• Work required: Look through the entries below and return all lines including the word "title".

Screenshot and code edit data
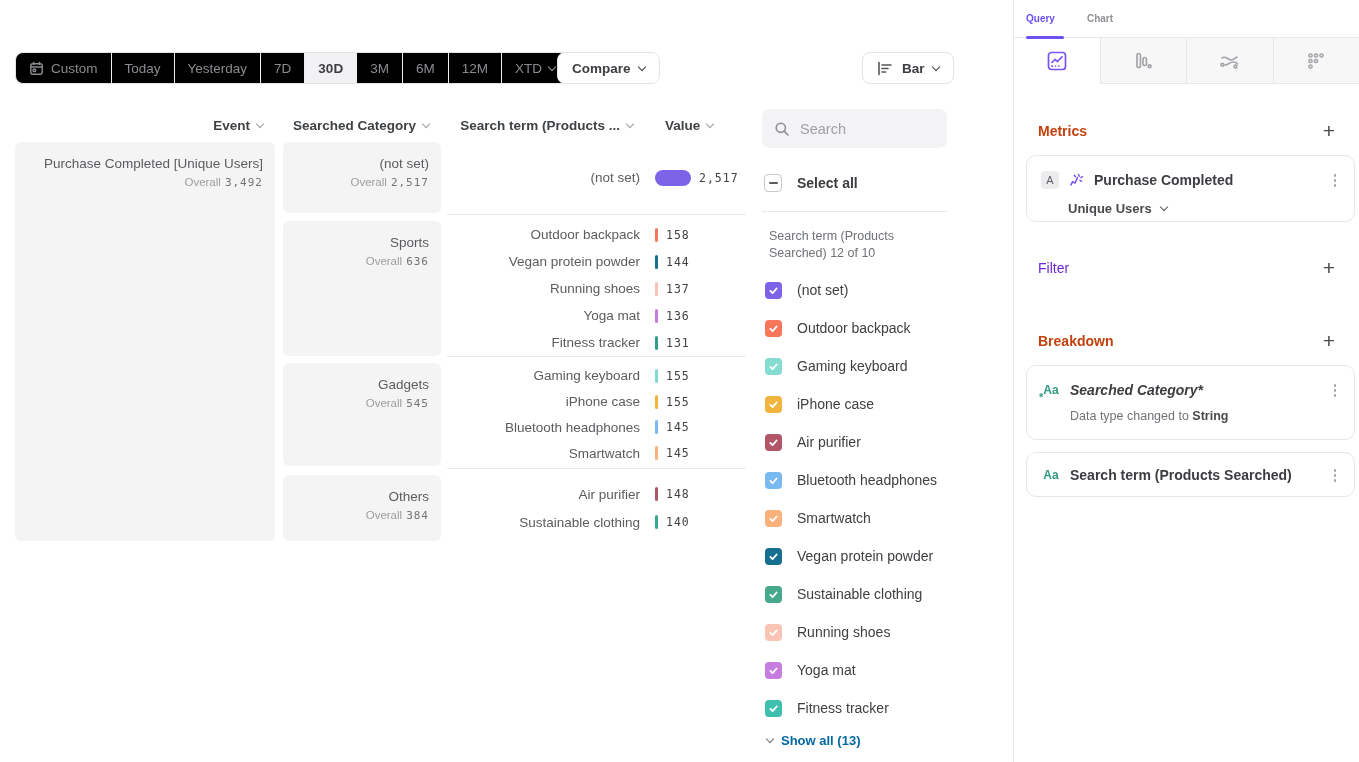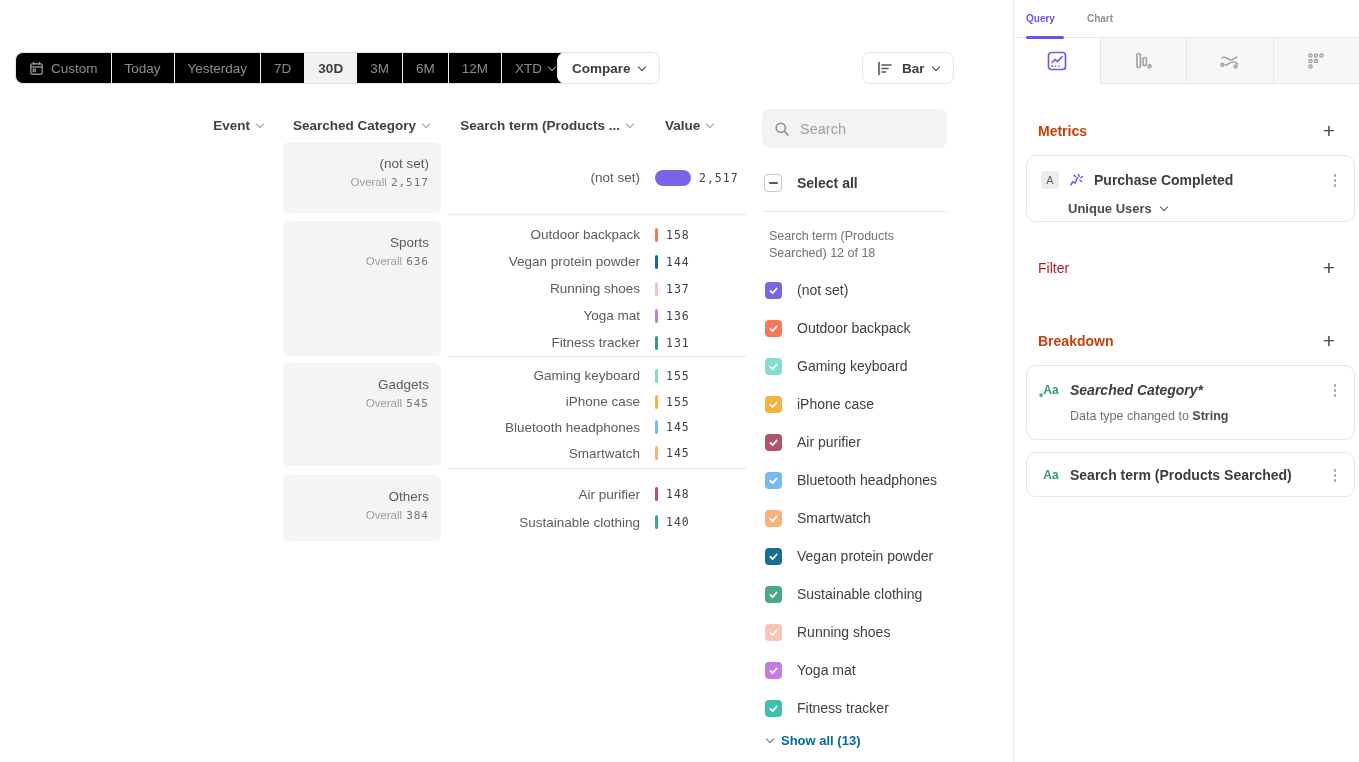--- a/index.html
+++ b/index.html
@@ -178,6 +178,14 @@
       <span class="chev chev-gray"></span>
   </div>
 
+  <div class="card" style="left:15px; top:142px; width:260px; height:399px;">
+    <div class="inner">
+      <div class="card-title">Purchase Completed [Unique Users]</div>
+      <div class="card-sub">
+        <span>Overall</span><span class="num">3,492</span>
+      </div>
+    </div>
+  </div>
 
   <div id="chart-groups">
       <div class="card" style="left: 283px; top: 142px; width: 158px; height: 71px;">

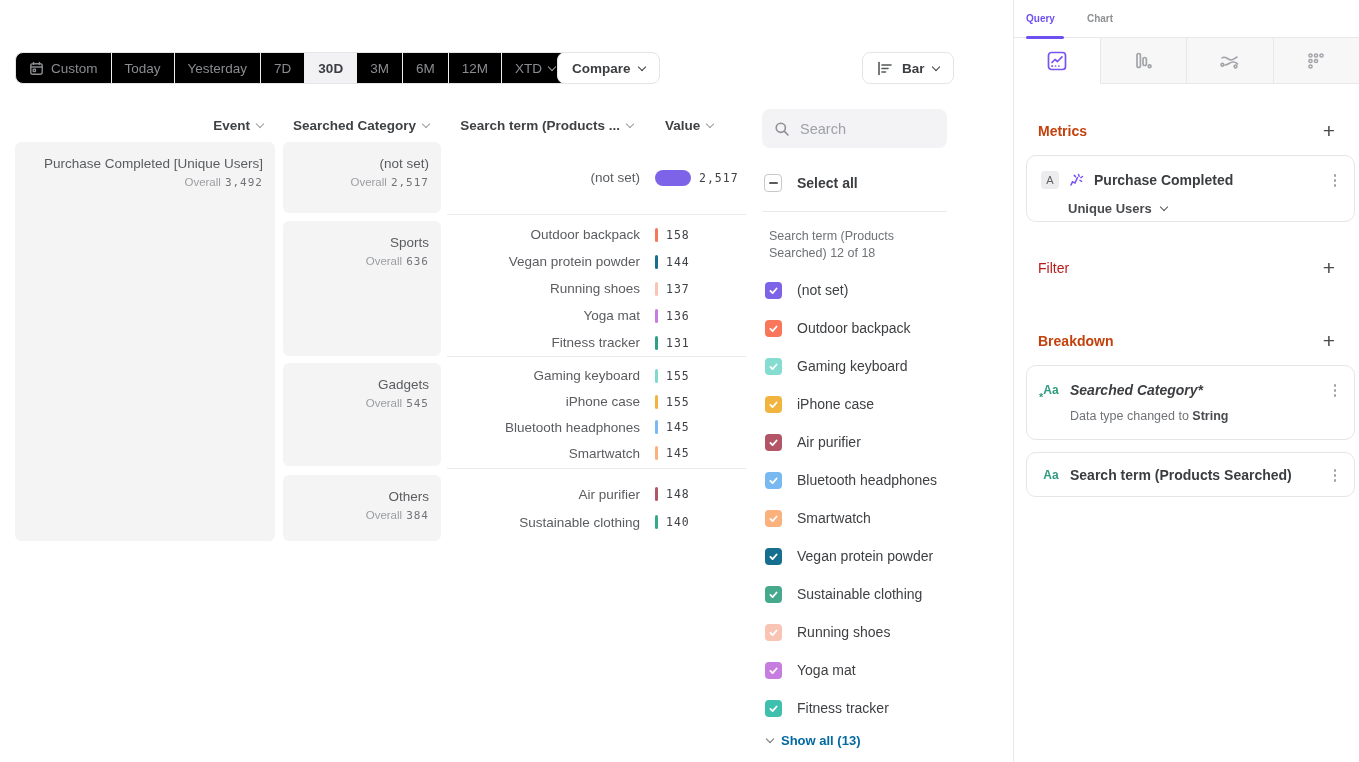--- a/index.html
+++ b/index.html
@@ -326,7 +326,7 @@
       <span class="selectall-label">Select all</span>
     </div>
     <div class="legend-divider"></div>
-    <div class="legend-group-label">Search term (Products Searched) 12 of 18</div>
+    <div class="legend-group-label">Search term (Products Searched) 12 of 10</div>
     <div class="legend-items" id="legend-items">
         <div class="legend-item">
           <span class="cbox" style="background:#7d63e8;">

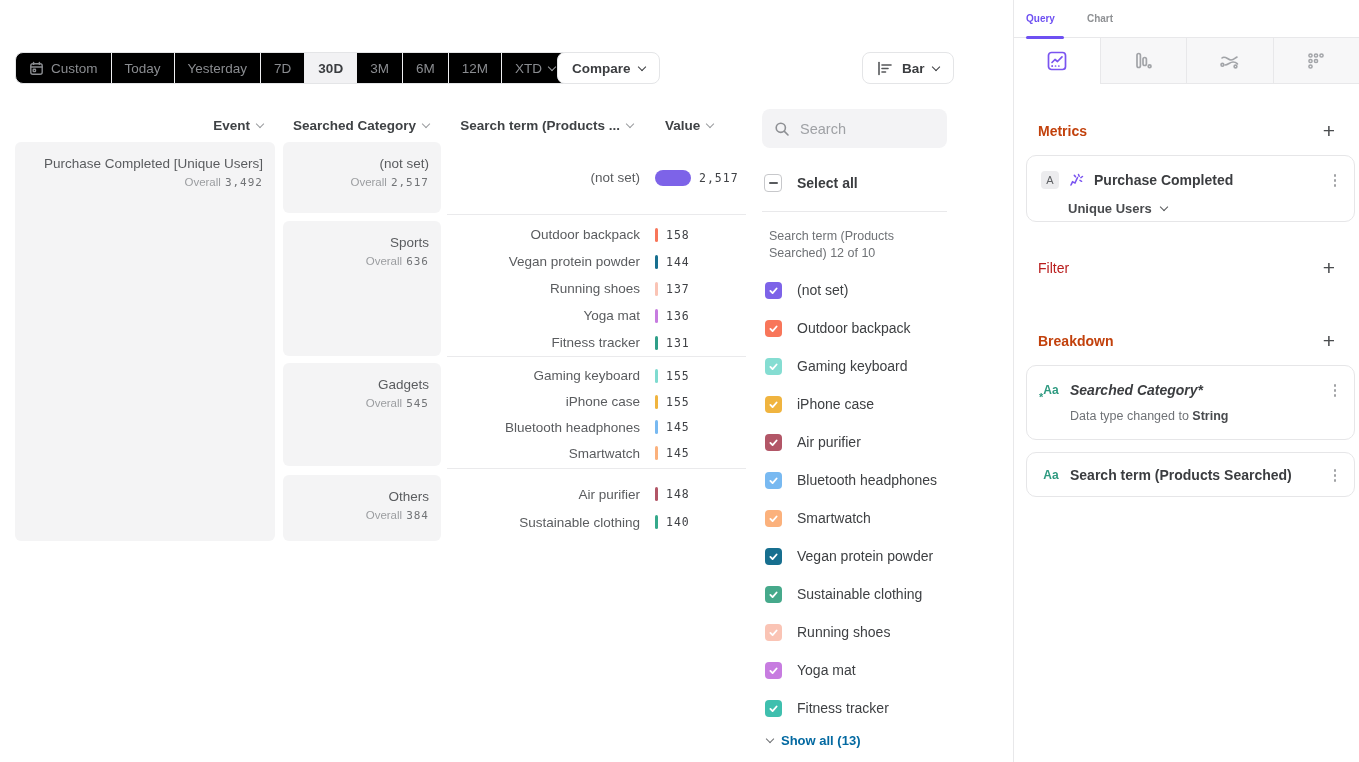--- a/index.html
+++ b/index.html
@@ -78,7 +78,7 @@
   .report-tab.inactive + .report-tab.inactive { border-left:1px solid #e8e8ea; }
   .section-head { display:flex; align-items:center; justify-content:space-between; margin:0 20px 0 24px; }
   .section-title { font-size:14px; font-weight:bold; color:#c2410c; }
-  .section-title.muted { color:#b91c1c; font-weight:normal; }
+  .section-title.muted { color:#6d28d9; font-weight:normal; }
   .plus-btn { font-size:21px; font-weight:200; color:#4a4c4f; cursor:pointer; line-height:1; padding:2px 4px; }
   .qcard { margin:0 4px 0 12px; border:1px solid #e6e6e8; border-radius:10px; background:#fff; position:relative; }
   .qcard .row1 { display:flex; align-items:center; padding:14px 14px 0 14px; gap:9px; }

• Response below:
+      <div class="card-title">Purchase Completed [Unique Users]</div>
   .section-title { font-size:14px; font-weight:bold; color:#c2410c; }
-  .section-title.muted { color:#b91c1c; font-weight:normal; }
+  .section-title.muted { color:#6d28d9; font-weight:normal; }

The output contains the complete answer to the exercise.